▶ _Task details_
Return the records in full, with every character preserved.

(Detected change data)

>>>

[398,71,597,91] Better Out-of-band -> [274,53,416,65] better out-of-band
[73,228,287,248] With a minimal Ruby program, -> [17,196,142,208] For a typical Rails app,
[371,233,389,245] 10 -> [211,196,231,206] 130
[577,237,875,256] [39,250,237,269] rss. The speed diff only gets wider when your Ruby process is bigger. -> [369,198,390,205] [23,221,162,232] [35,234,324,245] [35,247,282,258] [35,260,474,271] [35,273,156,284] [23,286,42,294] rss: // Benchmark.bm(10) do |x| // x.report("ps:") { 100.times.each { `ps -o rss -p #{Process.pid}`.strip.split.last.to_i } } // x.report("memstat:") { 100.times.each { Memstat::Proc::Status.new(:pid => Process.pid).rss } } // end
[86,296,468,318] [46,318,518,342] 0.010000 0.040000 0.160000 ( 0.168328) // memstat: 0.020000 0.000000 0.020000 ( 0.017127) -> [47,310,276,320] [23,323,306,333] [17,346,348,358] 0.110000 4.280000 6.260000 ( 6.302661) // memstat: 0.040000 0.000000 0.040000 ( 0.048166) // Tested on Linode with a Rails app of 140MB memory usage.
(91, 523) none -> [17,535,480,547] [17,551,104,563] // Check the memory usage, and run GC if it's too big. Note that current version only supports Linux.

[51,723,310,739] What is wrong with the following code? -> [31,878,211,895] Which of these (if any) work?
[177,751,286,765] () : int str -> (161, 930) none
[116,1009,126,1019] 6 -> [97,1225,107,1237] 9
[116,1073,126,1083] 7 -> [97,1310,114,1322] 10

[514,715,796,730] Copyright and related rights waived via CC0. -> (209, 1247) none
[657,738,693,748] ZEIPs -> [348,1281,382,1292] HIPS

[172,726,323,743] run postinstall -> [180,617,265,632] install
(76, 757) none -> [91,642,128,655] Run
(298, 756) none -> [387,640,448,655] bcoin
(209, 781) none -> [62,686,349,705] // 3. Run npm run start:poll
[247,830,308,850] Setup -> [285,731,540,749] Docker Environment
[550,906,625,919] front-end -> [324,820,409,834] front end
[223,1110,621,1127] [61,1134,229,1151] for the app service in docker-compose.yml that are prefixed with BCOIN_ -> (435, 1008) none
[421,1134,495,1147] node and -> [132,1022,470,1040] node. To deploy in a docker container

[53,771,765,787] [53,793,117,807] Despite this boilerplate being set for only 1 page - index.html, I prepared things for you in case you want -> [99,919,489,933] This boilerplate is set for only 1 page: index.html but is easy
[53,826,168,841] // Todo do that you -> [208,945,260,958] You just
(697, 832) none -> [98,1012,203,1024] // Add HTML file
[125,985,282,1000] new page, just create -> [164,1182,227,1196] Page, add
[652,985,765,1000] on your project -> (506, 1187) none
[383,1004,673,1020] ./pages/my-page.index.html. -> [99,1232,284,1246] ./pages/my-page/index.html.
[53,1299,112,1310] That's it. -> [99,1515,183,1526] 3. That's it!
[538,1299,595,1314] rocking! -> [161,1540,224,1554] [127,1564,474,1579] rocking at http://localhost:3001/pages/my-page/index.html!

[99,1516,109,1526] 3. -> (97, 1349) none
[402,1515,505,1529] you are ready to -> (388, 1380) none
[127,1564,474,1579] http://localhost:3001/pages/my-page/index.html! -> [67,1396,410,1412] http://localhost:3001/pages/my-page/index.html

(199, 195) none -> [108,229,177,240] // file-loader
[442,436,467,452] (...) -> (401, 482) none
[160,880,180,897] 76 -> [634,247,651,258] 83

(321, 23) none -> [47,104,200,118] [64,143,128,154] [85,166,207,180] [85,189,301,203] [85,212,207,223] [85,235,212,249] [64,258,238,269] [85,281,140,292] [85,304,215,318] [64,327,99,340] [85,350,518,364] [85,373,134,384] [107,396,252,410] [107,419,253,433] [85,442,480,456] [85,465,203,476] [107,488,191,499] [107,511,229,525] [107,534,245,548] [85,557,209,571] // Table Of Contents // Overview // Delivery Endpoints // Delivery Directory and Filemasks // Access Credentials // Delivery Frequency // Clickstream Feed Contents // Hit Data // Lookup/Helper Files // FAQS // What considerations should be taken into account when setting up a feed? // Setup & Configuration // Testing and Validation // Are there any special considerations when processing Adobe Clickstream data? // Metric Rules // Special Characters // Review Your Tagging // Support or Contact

<<<

▶ _Expected output_
[398,71,597,91] Better Out-of-band -> [274,53,416,65] better out-of-band
[73,228,287,248] With a minimal Ruby program, -> [17,196,142,208] For a typical Rails app,
[371,233,389,245] 10 -> [211,196,231,206] 130
[577,237,875,256] [39,250,237,269] rss. The speed diff only gets wider when your Ruby process is bigger. -> [369,198,390,205] [23,221,162,232] [35,234,324,245] [35,247,282,258] [35,260,474,271] [35,273,156,284] [23,286,42,294] rss: // Benchmark.bm(10) do |x| // x.report("ps:") { 100.times.each { `ps -o rss -p #{Process.pid}`.strip.split.last.to_i } } // x.report("memstat:") { 100.times.each { Memstat::Proc::Status.new(:pid => Process.pid).rss } } // end
[86,296,468,318] [46,318,518,342] 0.010000 0.040000 0.160000 ( 0.168328) // memstat: 0.020000 0.000000 0.020000 ( 0.017127) -> [47,310,276,320] [23,323,306,333] [17,346,348,358] 0.110000 4.280000 6.260000 ( 6.302661) // memstat: 0.040000 0.000000 0.040000 ( 0.048166) // Tested on Linode with a Rails app of 140MB memory usage.
(91, 523) none -> [17,535,480,547] [17,551,104,563] // Check the memory usage, and run GC if it's too big. Note that current version only supports Linux.

[51,723,310,739] What is wrong with the following code? -> [31,878,211,895] Which of these (if any) work?
[177,751,286,765] () : int str -> (161, 930) none
[116,1009,126,1019] 6 -> [97,1225,107,1237] 9
[116,1073,126,1083] 7 -> [97,1310,114,1322] 10

[514,715,796,730] Copyright and related rights waived via CC0. -> (209, 1247) none
[657,738,693,748] ZEIPs -> [348,1281,382,1292] HIPS

[172,726,323,743] run postinstall -> [180,617,265,632] install
(76, 757) none -> [91,642,128,655] Run
(298, 756) none -> [387,640,448,655] bcoin
(209, 781) none -> [62,686,349,705] // 3. Run npm run start:poll
[247,830,308,850] Setup -> [285,731,540,749] Docker Environment
[550,906,625,919] front-end -> [324,820,409,834] front end
[223,1110,621,1127] [61,1134,229,1151] for the app service in docker-compose.yml that are prefixed with BCOIN_ -> (435, 1008) none
[421,1134,495,1147] node and -> [132,1022,470,1040] node. To deploy in a docker container

[53,771,765,787] [53,793,117,807] Despite this boilerplate being set for only 1 page - index.html, I prepared things for you in case you want -> [99,919,489,933] This boilerplate is set for only 1 page: index.html but is easy
[53,826,168,841] // Todo do that you -> [208,945,260,958] You just
(697, 832) none -> [98,1012,203,1024] // Add HTML file
[125,985,282,1000] new page, just create -> [164,1182,227,1196] Page, add
[652,985,765,1000] on your project -> (506, 1187) none
[383,1004,673,1020] ./pages/my-page.index.html. -> [99,1232,284,1246] ./pages/my-page/index.html.
[53,1299,112,1310] That's it. -> [99,1515,183,1526] 3. That's it!
[538,1299,595,1314] rocking! -> [161,1540,224,1554] [127,1564,474,1579] rocking at http://localhost:3001/pages/my-page/index.html!

[99,1516,109,1526] 3. -> (97, 1349) none
[402,1515,505,1529] you are ready to -> (388, 1380) none
[127,1564,474,1579] http://localhost:3001/pages/my-page/index.html! -> [67,1396,410,1412] http://localhost:3001/pages/my-page/index.html

(199, 195) none -> [108,229,177,240] // file-loader
[442,436,467,452] (...) -> (401, 482) none
[160,880,180,897] 76 -> [634,247,651,258] 83

(321, 23) none -> [47,104,200,118] [64,143,128,154] [85,166,207,180] [85,189,301,203] [85,212,207,223] [85,235,212,249] [64,258,238,269] [85,281,140,292] [85,304,215,318] [64,327,99,340] [85,350,518,364] [85,373,134,384] [107,396,252,410] [107,419,253,433] [85,442,480,456] [85,465,203,476] [107,488,191,499] [107,511,229,525] [107,534,245,548] [85,557,209,571] // Table Of Contents // Overview // Delivery Endpoints // Delivery Directory and Filemasks // Access Credentials // Delivery Frequency // Clickstream Feed Contents // Hit Data // Lookup/Helper Files // FAQS // What considerations should be taken into account when setting up a feed? // Setup & Configuration // Testing and Validation // Are there any special considerations when processing Adobe Clickstream data? // Metric Rules // Special Characters // Review Your Tagging // Support or Contact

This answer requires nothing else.